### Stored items
--

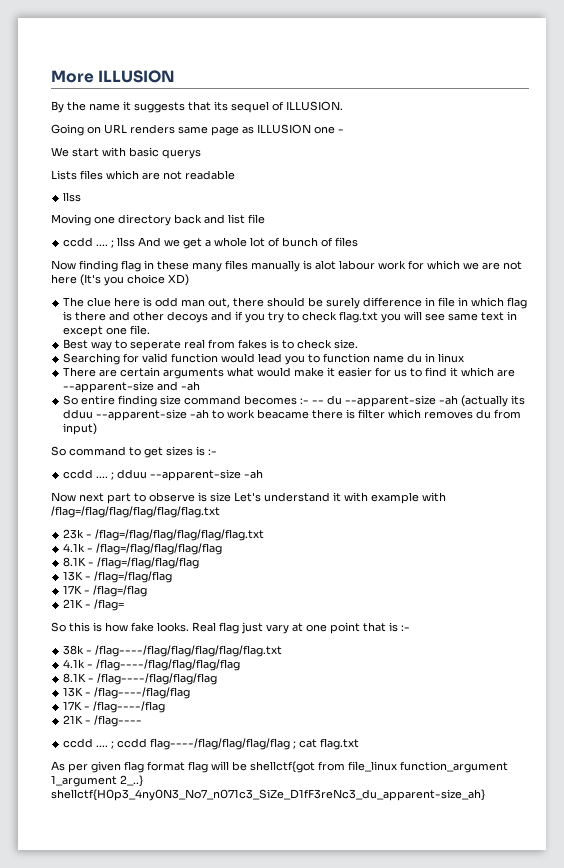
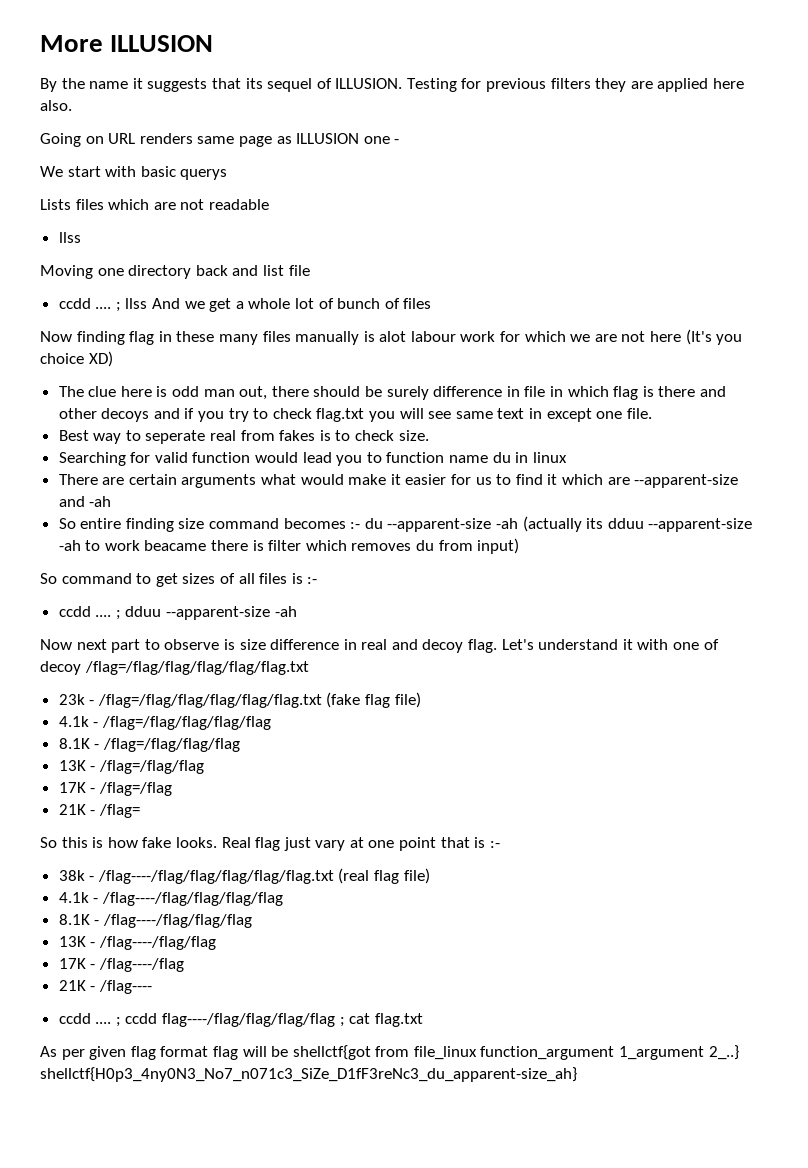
+ Testing for previous filters they are applied here also.
- So entire finding size command becomes :- -- du --apparent-size -ah (actually its dduu --apparent-size -ah to work beacame there is filter which removes du from input)
+ So entire finding size command becomes :- du --apparent-size -ah (actually its dduu --apparent-size -ah to work beacame there is filter which removes du from input)
- So command to get sizes is :-
+ So command to get sizes of all files is :-
- Now next part to observe is size Let's understand it with example with /flag=/flag/flag/flag/flag/flag.txt
+ Now next part to observe is size difference in real and decoy flag. Let's understand it with one of decoy /flag=/flag/flag/flag/flag/flag.txt
- 23k - /flag=/flag/flag/flag/flag/flag.txt
+ 23k - /flag=/flag/flag/flag/flag/flag.txt (fake flag file)
- 38k - /flag----/flag/flag/flag/flag/flag.txt
+ 38k - /flag----/flag/flag/flag/flag/flag.txt (real flag file)

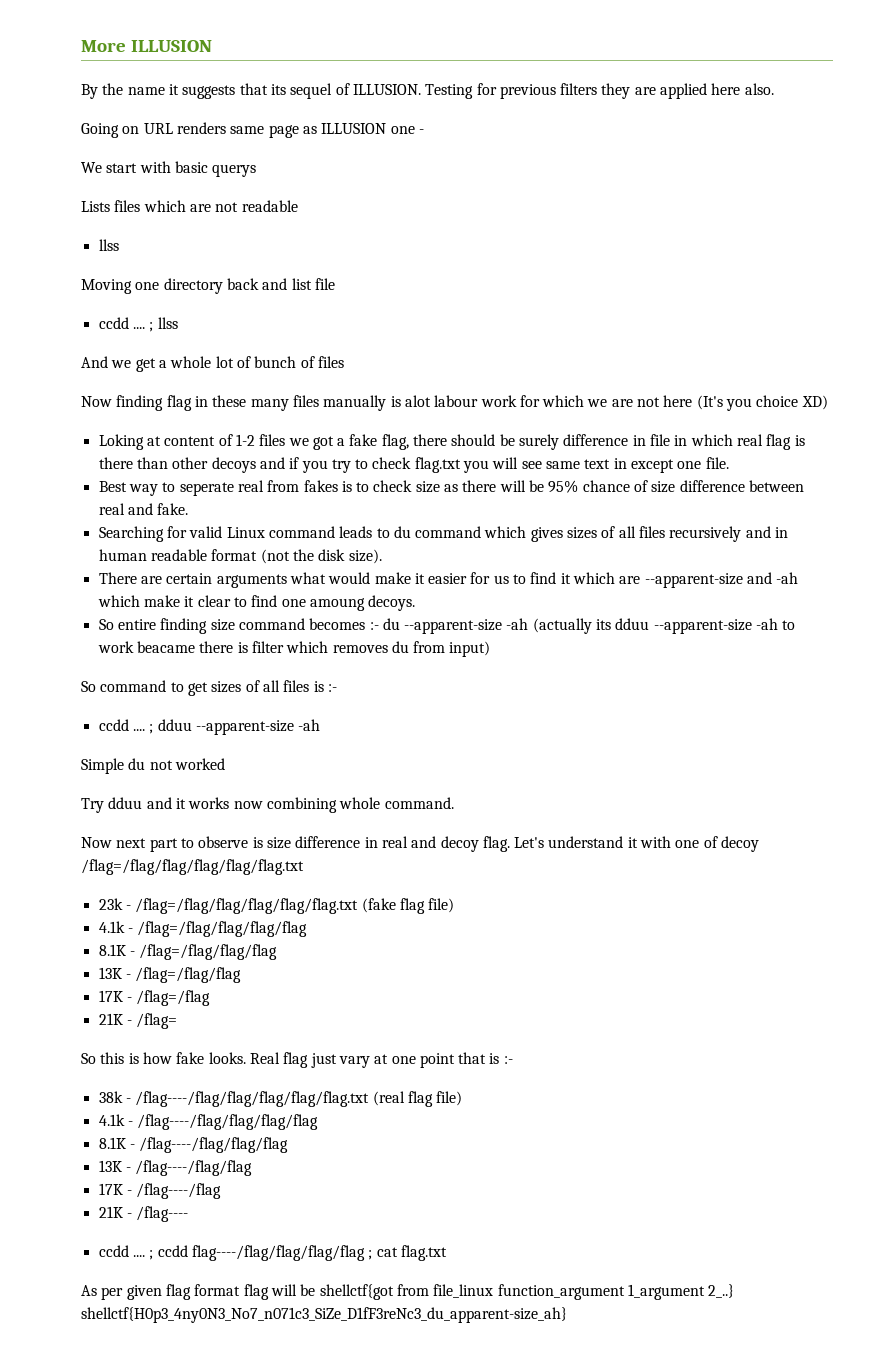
- ccdd .... ; llss And we get a whole lot of bunch of files
+ ccdd .... ; llss
+ And we get a whole lot of bunch of files
- The clue here is odd man out, there should be surely difference in file in which flag is there and other decoys and if you try to check flag.txt you will see same text in except one file.
+ Loking at content of 1-2 files we got a fake flag, there should be surely difference in file in which real flag is there than other decoys and if you try to check flag.txt you will see same text in except one file.
- Best way to seperate real from fakes is to check size.
- Searching for valid function would lead you to function name du in linux
+ Best way to seperate real from fakes is to check size as there will be 95% chance of size difference between real and fake.
+ Searching for valid Linux command leads to du command which gives sizes of all files recursively and in human readable format (not the disk size).
- There are certain arguments what would make it easier for us to find it which are --apparent-size and -ah
+ There are certain arguments what would make it easier for us to find it which are --apparent-size and -ah which make it clear to find one amoung decoys.
+ Simple du not worked
+ Try dduu and it works now combining whole command.

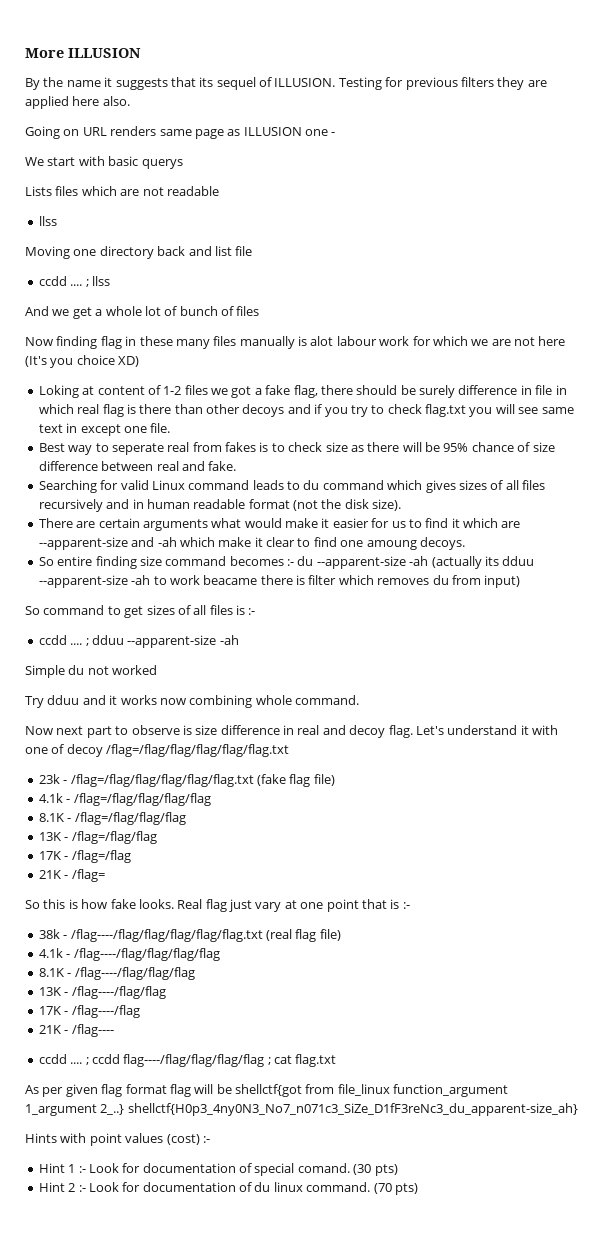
+ Hints with point values (cost) :-
+ Hint 1 :- Look for documentation of special comand. (30 pts)
+ Hint 2 :- Look for documentation of du linux command. (70 pts)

--

### Work request
Look above for the line with "(fake flag file)" and the line with "- The clue here". Give again exactly those two lines and all lines between them, pictures excluded.

### Answer to the problem
+ 23k - /flag=/flag/flag/flag/flag/flag.txt (fake flag file)
- 38k - /flag----/flag/flag/flag/flag/flag.txt
+ 38k - /flag----/flag/flag/flag/flag/flag.txt (real flag file)

- ccdd .... ; llss And we get a whole lot of bunch of files
+ ccdd .... ; llss
+ And we get a whole lot of bunch of files
- The clue here is odd man out, there should be surely difference in file in which flag is there and other decoys and if you try to check flag.txt you will see same text in except one file.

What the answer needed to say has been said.